Não é coincidência que as missões da Nova Indústria Brasil (NIB) estejam focadas exatamente nessas áreas. A experiência acumulada pelas empresas brasileiras com a Lei do Bem é, portanto, um ativo estratégico para o sucesso da NIB. As empresas não estão começando do zero; elas partem de uma base sólida de conhecimento e capacidade inovadora construída ao longo de 20 anos.

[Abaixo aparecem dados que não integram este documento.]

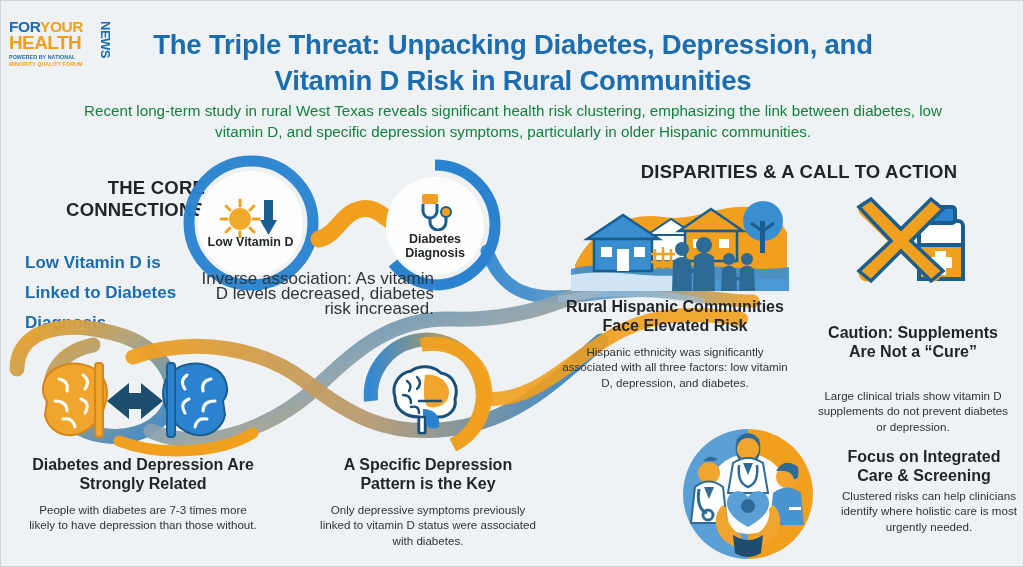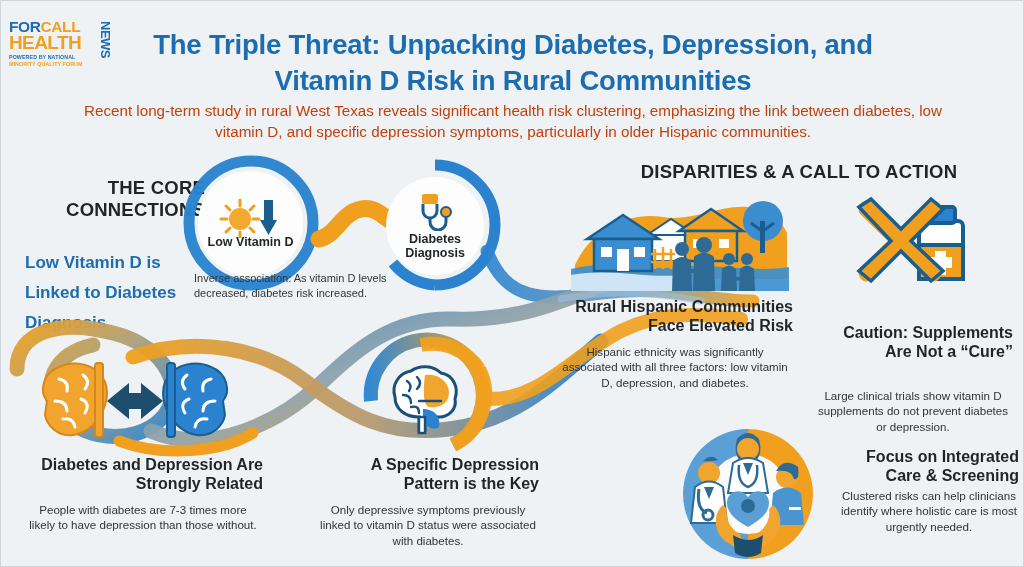"CALL" span.lg-orange { text: CALL -> YOUR }
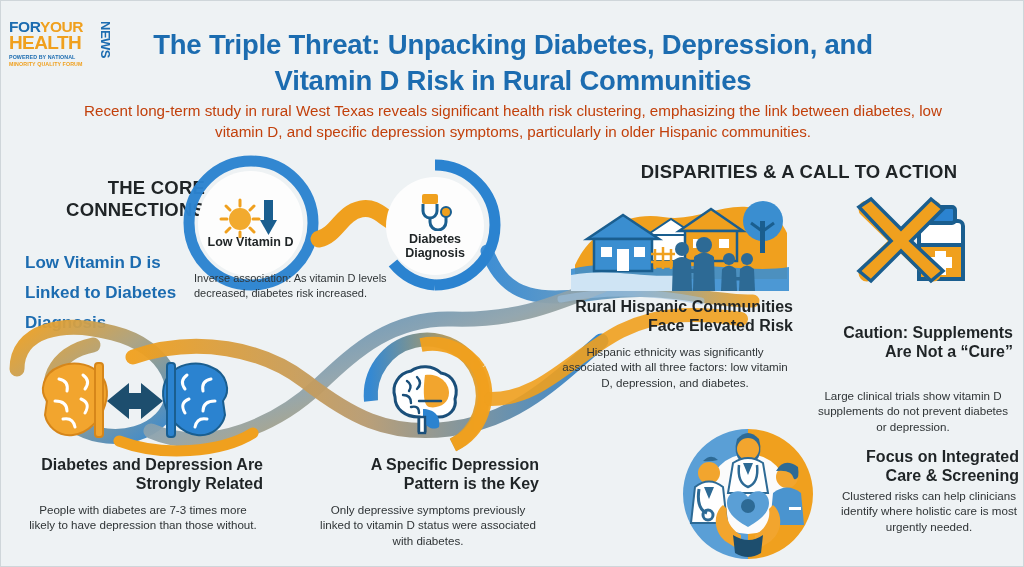"Recent long-term study in rural" .subtitle { color: #c2410c -> #15803d }
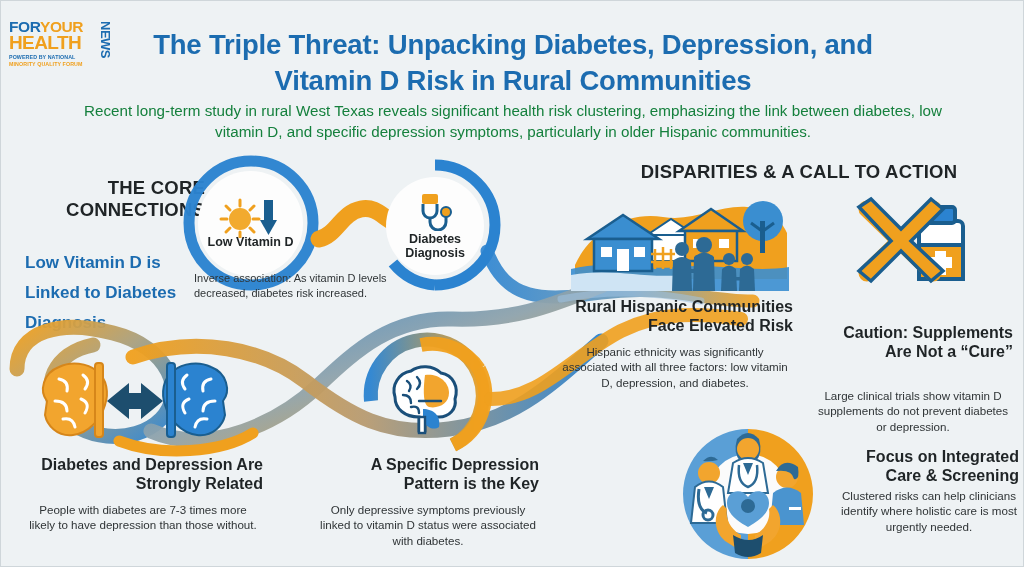"Inverse association: As vitamin D" .cap { font-size: 11px -> 17px; text-align: left -> right }
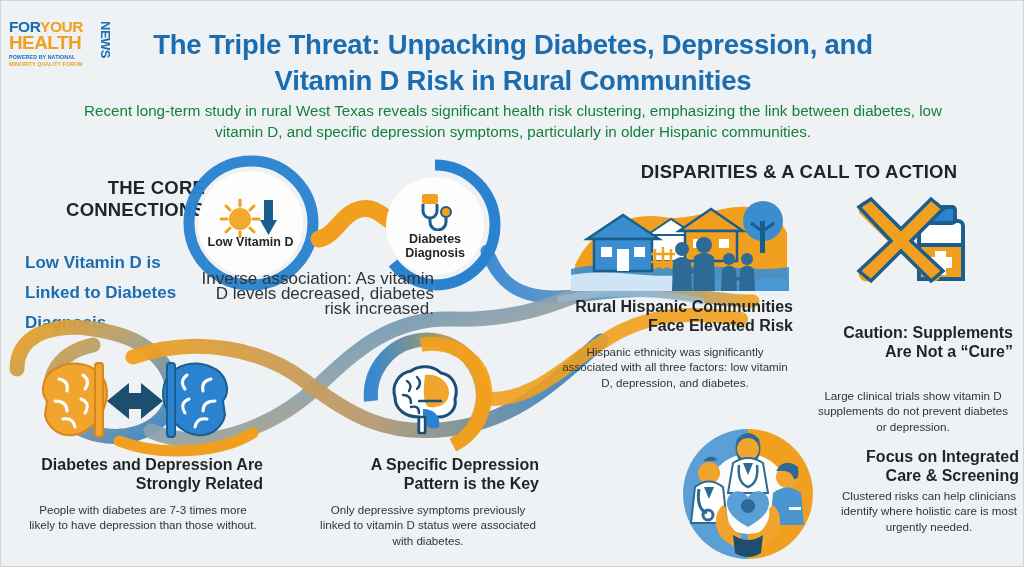"Rural Hispanic Communities Face Elevated" .blk-title { text-align: right -> center }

Brendo Ribas, sócio da Macke Consultoria, vê essa conexão como uma vantagem competitiva clara. “Uma empresa que utilizou a Lei do Bem nos últimos 10 anos para desenvolver soluções em eficiência energética, por exemplo, hoje tem uma expertise acumulada que a posiciona na vanguarda da missão de transição energética da NIB. O histórico de projetos aprovados pela Lei do Bem funciona como um selo de qualidade, um atestado de sua capacidade de inovar que é extremamente valioso ao pleitear recursos mais vultosos da NIB.” Ao olharmos para trás, para os 20 anos da Lei do Bem, vemos muito mais do que um incentivo fiscal bem-sucedido. Vemos a história da transformação da indústria brasileira, que aprendeu a inovar de forma sistemática e estratégica. Longe de se tornar obsoleta, a Lei do Bem se mostra mais relevante do que nunca, como a base sobre a qual o ambicioso projeto da Nova Indústria Brasil pode e deve ser construído.